When we started the Field Service Scholarship program, he still came at three and would stay until seven or seven-thirty. [...] Steve didn't have any money until after his mother died --- he really had no money, and he just spent all his time at the Field Service. He did nothing else but raise money. That was his other gift: he was an incredible fund-raiser.
There seems to be no question that Steve Galatti made all the decisions and that he wanted to know about everything that was going on.
It is interesting that everyone who was associated with him and the scholarship program agrees that people did what Steve wanted them to do. This is true of volunteers, of staff, of Trustee members and directors, and of donors. Once you had shown an interest in AFS, you were hooked for life.
William Hooton, quoted in W.P. Orrick, The First Thirty Years, AFS International Scholarships, 1947-1976, New York: AFS, 1991.
At the time of his death, Stephen Galatti, in his mid-70's, had slowly been winding down.
He had achieved what he wanted, and he had just received an honorary degree from Harvard. He saw the end then, and he was getting tired. I would see him walk down the street, walking down 43d street, slowly, not as fast as he used to. And I'd see him tired in his office; he would fall asleep in his chair sometimes. We realized that he was aging. It was sad, but it was time he went. He had the lion by the tail. He could no longer run the show single-handed. Things needed more than he could give at that time.
Dot Field, quoted in W.P. Orrick, The First Thirty Years, AFS International Scholarships, 1947-1976, New York: AFS, 1991.
What Galatti left behind was both a spiritual and an organizational legacy. He had been at the heart of the Service, practically from the outset. His first mentor --- and role model --- had been Piatt Andrew, of whom he wrote:
He couldn't bear to have people around him who didn't want to do the job. He couldn't understand how anyone could be taking part in such stupendous events without throwing every effort into what he was doing... It wasn't smooth sailing by any means. Half the story was the jealousy, the clash of wills. If Andrew had catered to everyone, the service would have collapsed. There were all kinds of Americans associated with the war work, and many only to be fashionable or for some personal gain... But Andrew had his vision always. And he wouldn't let anything stop him.
Stephen Galatti, quoted by Andrew Gray, The American Field Service. American Heritage. 1974
It was the AFS spirit --- epitomized by Andrew and Galatti --- that was to be passed on through the field matrix, generation after generation of AFS'ers initiated to the particular combination of seriousness and light-heartedness, openness and enthusiasm, interest in the Other, which was the fruit of the volunteer ambulance driver experience.
On the other hand, Galatti's organizational legacy continued as the ever-lengthening shadow of a quasi-military way of doing things, an organization under the orders of a benevolent dictator.
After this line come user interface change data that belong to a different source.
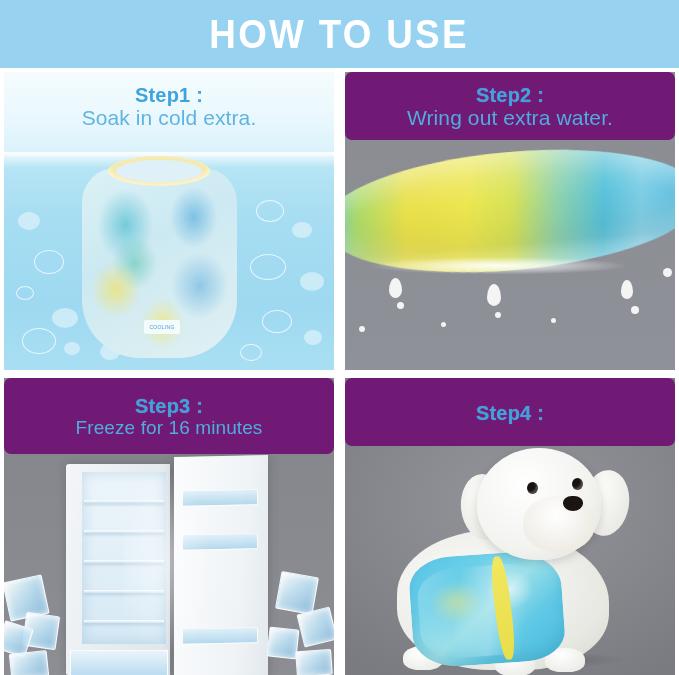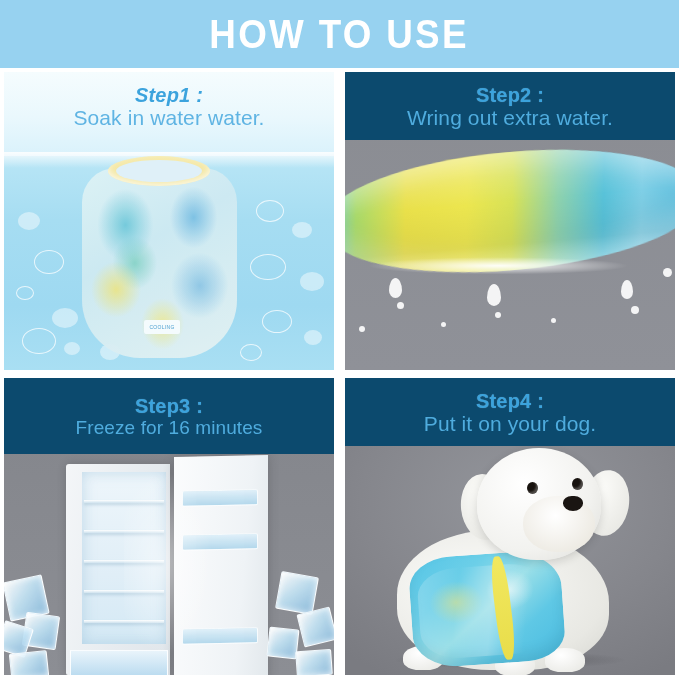"Step1 :" .cap-water .cap-step { font-style: italic -> none }
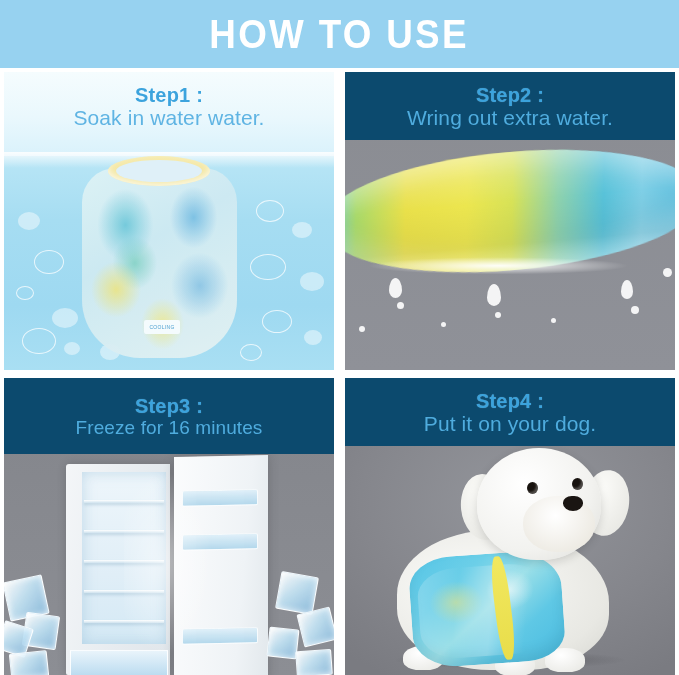"Step2 :" .caption.cap-light { background: #0c4a6e -> #701a75; border-radius: none -> 7px }
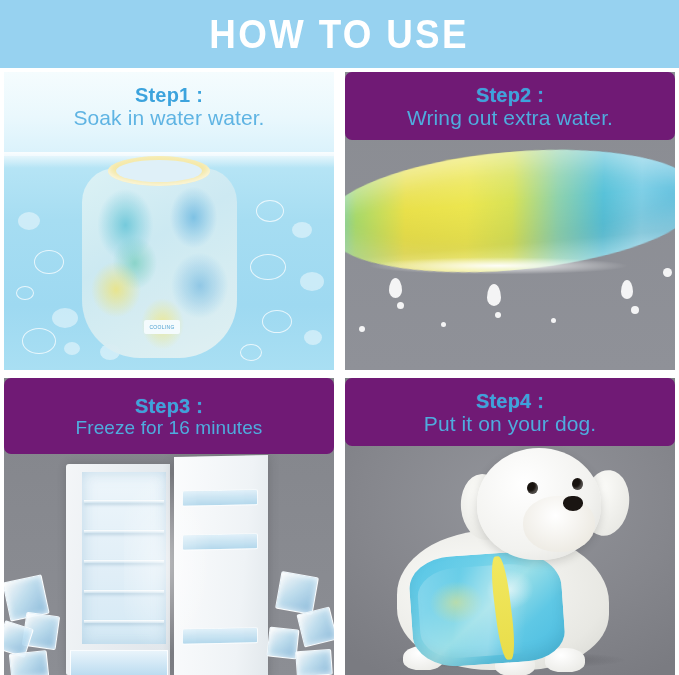"Soak in water water." div.cap-line { text: water water -> cold extra }
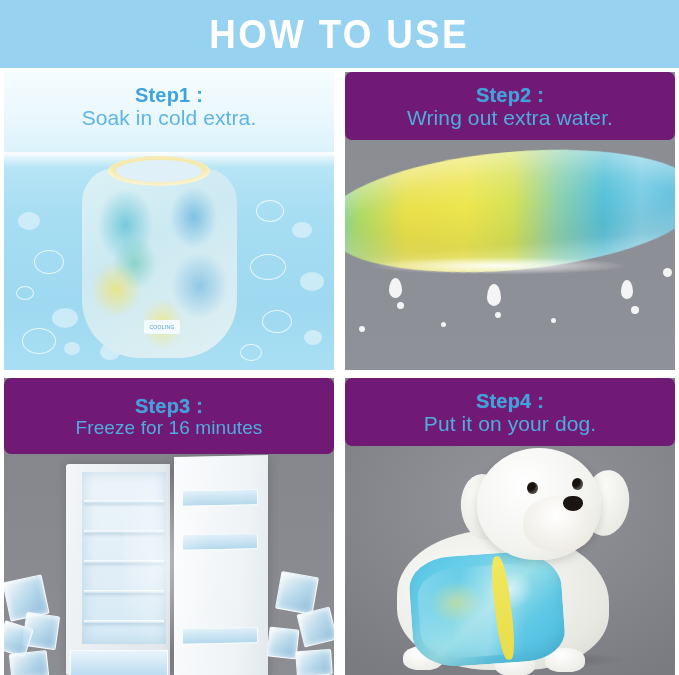"Put it on your dog." div.cap-line { html: <div>Put it on your dog.</div> -> none }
AFS has known a number of benevolent dictators at all levels throughout its worldwide structure, and continues to struggle against the tendency of "telling" its field what to do!
Galatti was a man with a cause. "Modern man" is but a veneer, a new package on a very old product. The primitive violence of modern, nationalistic wars had prompted mankind to "cough up" a primal response: a means to initiate its young both to deep, human values and to a supranational viewpoint. It was Galatti that brought this response "down to earth" and made it happen. He was a crusader, a knight-in-shining armor, a warrior monk. Leading the faithful --- or quarterbacking his team --- Galatti was, after all, a 20th century anachronism, a sort of inversion of the hero of Mark Twain's Connecticut Yankee in the Courts of King Arthur. As such, he had created an anachronistic organization, in terms of 20th century, post-industrial "socio-educational service". In the name of the Cause, it was now time for someone to bring things "up to date".